Şöyle attım elimi cebime, yok! Çantayı açtım, yok! Guruba pasaportları ben kontrol
ettirmişim. Kendiminkini unutmuşum. O gün bu gündür size, “Pasaportlara dokunun!”
derken ben de dokunuyorum. Böyle bir refleks oldu artık. Onun için böyle bir
maceramız var. Bu bahsettiğim olay 6-7 yıl önce oldu. Onun için otelden çıkınca
“Pasaportlara dokunun!” diyorum. Evden uçağa giderken, ikide bir elimi pasaportuma
atıyorum. Böyle artık evhamlı oldum. Pasaport paradan daha kıymetlidir yurt dışında.
Bu önemli her daim. Çok şükür, dinlendiniz?...”
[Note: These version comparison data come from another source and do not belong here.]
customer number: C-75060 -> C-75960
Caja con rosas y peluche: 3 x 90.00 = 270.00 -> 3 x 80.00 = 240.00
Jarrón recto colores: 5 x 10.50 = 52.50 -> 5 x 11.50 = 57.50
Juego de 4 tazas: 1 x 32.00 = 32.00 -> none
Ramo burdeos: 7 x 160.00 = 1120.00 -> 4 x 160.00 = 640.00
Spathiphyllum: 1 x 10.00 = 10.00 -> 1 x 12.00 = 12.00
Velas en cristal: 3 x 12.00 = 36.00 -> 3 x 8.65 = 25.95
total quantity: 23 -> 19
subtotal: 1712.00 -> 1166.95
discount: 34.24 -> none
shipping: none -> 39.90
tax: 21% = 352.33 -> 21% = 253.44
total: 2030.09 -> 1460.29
“...Yolculuğumuzu söyleyeceğim size. Yolumuz uzun zaten. Rahat bırakacağım sizi.
Yaklaşık olarak iki saat yolumuz var. İki saat yol boyunca kasabalardan geçeceğiz.
Küçük yerleşim alanlarından geçeceğiz. Sonra “Blasenik” diye bir bölgede bir benzin
istasyonu var. Orada bir ihtiyaç molası vereceğiz. Lütfen! İki saat öncesinden
herhangi bir teklifte bulunmayınız, ‘Duralım!’ gibi. Çünkü duracak yer yok. Yolda
psikolojimizi ona göre ayarlayalım. İki saat sonra bir petrol istasyonunda bir mola
gerçekleştireceğiz. Oradan çıktıktan sonra bir saat daha yol gideceğiz.
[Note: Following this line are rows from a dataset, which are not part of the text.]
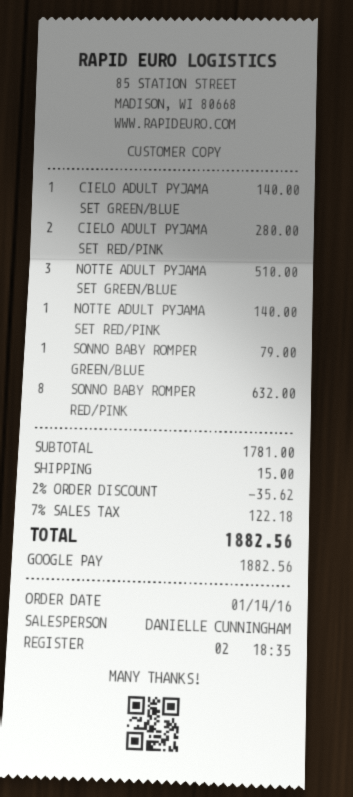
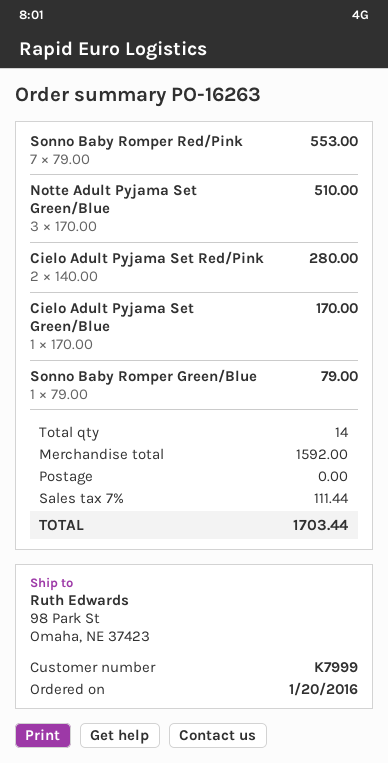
order date: 2016-01-14 -> 2016-01-20
CIELO ADULT PYJAMA SET GREEN/BLUE: 1 for 140.00 -> 1 for 170.00
NOTTE ADULT PYJAMA SET RED/PINK: 1 for 140.00 -> none
SONNO BABY ROMPER RED/PINK: 8 for 632.00 -> 7 for 553.00
subtotal: 1781.00 -> 1592.00
discount: 2% = 35.62 -> none
shipping: 15.00 -> 0.00
tax: 7% = 122.18 -> 7% = 111.44
total: 1882.56 -> 1703.44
Sonra Drina Nehri yakınlarında sınır bölgesinden önce Drina manzaralı bir tesiste
çorba molası yapacağız. Çay, kahve molası. Saçaltı dana isteyen Saçaltı dana var.
Ondan sonra devam edeceğiz. Orada dediğim gibi dana çorbası da var. Dana
çorbası veya “Saçaltı danayı” tavsiye ederim. Tamam! Belki çok acıkmayacaksınız
ama ortada başka alternatifimiz yok. Oradan sonra sınıra geçeceğiz. Sınırda
işlemlerimizi yapacağız. Sınırı geçtikten sonra da bir ihtimal belki bir ihtiyaç molası
yaparız. Daha iki saat yolumuz olacak Belgrad’a. Baktığımız zaman beş saatlik yol,
molalar var, sınır geçişi var. Ve nihayetinde Belgrad’a vardığımızda otelimiz
merkezde. Valizleri otele indireceğiz. Oradan şehir turumuza başlayacağız.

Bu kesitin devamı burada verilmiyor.